- [What you should do]: Write out exactly the lines from the start of the entries through the one that contains "बढ़ा रहे हैं", including both.
===============
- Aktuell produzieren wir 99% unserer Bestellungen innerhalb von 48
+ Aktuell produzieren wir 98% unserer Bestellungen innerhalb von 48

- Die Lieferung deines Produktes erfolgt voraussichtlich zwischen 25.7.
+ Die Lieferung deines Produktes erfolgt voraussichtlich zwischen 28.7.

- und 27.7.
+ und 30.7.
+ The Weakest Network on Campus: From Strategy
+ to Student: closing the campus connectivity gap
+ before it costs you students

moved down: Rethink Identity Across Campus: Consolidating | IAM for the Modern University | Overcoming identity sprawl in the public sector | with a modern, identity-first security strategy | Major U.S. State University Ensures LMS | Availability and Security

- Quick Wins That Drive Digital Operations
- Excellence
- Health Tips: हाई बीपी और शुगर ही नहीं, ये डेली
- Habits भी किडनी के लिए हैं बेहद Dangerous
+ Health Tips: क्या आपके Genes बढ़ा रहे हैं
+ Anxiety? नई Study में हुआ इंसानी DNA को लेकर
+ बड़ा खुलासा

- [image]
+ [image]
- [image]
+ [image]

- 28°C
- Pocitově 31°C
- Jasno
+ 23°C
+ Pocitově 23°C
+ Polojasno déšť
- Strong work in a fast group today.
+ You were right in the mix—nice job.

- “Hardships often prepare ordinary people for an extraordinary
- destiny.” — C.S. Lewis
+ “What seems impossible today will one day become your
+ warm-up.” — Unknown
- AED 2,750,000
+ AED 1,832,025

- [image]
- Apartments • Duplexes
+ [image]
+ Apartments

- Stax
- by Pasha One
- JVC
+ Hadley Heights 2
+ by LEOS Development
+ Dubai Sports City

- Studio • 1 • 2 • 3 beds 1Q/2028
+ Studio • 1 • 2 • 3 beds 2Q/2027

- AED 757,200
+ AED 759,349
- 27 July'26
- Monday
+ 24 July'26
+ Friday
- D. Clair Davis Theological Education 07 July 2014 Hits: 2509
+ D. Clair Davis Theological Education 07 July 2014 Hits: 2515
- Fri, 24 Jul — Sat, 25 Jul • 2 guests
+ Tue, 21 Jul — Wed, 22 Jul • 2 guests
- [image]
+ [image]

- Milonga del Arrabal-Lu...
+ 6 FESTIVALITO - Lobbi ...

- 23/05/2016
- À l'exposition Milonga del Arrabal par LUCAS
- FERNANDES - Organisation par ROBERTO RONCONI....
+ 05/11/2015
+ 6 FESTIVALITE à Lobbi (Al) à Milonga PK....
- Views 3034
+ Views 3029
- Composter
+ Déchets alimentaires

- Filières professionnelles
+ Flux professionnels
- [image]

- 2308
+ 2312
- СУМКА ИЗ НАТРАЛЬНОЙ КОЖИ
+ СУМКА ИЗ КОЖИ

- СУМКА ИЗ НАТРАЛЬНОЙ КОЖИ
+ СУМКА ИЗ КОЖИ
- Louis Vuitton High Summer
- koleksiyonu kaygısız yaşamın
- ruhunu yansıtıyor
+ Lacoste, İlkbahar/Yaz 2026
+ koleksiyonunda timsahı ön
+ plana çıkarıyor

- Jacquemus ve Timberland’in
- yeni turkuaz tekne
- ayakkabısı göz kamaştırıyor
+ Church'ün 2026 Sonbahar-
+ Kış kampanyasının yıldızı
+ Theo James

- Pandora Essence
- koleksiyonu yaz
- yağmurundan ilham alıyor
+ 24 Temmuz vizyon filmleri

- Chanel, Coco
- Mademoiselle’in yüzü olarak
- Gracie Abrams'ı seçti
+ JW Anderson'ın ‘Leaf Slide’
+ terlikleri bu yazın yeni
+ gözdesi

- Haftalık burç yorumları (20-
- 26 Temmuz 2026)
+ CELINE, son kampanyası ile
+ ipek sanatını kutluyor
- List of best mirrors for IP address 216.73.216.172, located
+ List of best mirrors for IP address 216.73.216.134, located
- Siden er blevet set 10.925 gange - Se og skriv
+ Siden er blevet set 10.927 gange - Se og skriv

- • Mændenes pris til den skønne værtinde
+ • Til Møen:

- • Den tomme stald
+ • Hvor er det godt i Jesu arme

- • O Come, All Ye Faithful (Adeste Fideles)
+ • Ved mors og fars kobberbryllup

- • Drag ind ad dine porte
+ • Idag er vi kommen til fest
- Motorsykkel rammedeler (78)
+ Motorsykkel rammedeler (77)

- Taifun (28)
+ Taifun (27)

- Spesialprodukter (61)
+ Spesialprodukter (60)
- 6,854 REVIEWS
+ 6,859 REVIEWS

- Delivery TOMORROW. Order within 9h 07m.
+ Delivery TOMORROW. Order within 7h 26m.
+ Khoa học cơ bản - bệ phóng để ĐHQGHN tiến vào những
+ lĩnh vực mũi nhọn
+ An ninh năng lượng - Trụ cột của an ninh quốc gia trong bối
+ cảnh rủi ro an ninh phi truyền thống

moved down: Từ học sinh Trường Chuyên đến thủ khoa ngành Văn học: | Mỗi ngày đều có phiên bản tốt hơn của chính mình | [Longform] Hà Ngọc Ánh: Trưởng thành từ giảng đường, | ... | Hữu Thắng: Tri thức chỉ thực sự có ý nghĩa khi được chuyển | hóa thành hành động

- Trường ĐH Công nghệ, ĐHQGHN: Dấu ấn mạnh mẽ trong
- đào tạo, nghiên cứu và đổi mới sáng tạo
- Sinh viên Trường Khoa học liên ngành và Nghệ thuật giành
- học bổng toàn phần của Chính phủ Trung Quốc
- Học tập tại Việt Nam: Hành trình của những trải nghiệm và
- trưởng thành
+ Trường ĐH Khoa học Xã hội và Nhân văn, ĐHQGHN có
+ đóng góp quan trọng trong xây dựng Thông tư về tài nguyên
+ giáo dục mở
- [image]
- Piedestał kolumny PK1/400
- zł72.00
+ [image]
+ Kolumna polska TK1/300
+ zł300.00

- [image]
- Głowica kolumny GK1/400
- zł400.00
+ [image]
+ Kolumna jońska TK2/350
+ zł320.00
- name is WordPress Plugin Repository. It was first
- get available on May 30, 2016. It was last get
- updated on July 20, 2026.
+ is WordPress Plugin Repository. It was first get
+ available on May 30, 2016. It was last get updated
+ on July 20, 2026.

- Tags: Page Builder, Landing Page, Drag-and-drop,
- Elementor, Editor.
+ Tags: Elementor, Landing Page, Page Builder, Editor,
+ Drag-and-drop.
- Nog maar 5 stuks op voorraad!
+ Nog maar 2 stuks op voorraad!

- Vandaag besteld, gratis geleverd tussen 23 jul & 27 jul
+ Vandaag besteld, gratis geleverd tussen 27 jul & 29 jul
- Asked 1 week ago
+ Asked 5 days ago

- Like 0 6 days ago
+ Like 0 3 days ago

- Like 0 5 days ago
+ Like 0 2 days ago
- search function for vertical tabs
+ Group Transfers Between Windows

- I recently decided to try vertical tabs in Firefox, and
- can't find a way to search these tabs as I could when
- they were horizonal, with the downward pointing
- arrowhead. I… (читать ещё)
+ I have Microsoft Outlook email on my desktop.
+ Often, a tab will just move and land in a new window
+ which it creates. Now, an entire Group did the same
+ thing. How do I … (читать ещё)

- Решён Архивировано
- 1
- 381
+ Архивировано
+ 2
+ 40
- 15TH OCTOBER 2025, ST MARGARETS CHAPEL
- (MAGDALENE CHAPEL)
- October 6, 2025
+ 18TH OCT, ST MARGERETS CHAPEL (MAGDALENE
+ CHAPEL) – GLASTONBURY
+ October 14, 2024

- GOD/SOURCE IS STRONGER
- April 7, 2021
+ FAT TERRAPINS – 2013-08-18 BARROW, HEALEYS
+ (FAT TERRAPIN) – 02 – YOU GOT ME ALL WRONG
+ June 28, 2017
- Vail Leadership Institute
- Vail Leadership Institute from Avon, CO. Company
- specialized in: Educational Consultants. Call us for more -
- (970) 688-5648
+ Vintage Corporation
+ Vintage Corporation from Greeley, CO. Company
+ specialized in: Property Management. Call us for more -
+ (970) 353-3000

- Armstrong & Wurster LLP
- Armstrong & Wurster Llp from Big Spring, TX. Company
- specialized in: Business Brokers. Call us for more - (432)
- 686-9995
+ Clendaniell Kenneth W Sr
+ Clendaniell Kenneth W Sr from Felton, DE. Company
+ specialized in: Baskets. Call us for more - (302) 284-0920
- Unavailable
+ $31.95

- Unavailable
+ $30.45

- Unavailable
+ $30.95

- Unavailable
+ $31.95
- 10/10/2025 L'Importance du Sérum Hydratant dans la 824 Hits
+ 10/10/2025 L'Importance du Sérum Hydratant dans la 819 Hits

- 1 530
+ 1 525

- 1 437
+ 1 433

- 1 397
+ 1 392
===============
- [Problem solution]:
- Aktuell produzieren wir 99% unserer Bestellungen innerhalb von 48
+ Aktuell produzieren wir 98% unserer Bestellungen innerhalb von 48

- Die Lieferung deines Produktes erfolgt voraussichtlich zwischen 25.7.
+ Die Lieferung deines Produktes erfolgt voraussichtlich zwischen 28.7.

- und 27.7.
+ und 30.7.
+ The Weakest Network on Campus: From Strategy
+ to Student: closing the campus connectivity gap
+ before it costs you students

moved down: Rethink Identity Across Campus: Consolidating | IAM for the Modern University | Overcoming identity sprawl in the public sector | with a modern, identity-first security strategy | Major U.S. State University Ensures LMS | Availability and Security

- Quick Wins That Drive Digital Operations
- Excellence
- Health Tips: हाई बीपी और शुगर ही नहीं, ये डेली
- Habits भी किडनी के लिए हैं बेहद Dangerous
+ Health Tips: क्या आपके Genes बढ़ा रहे हैं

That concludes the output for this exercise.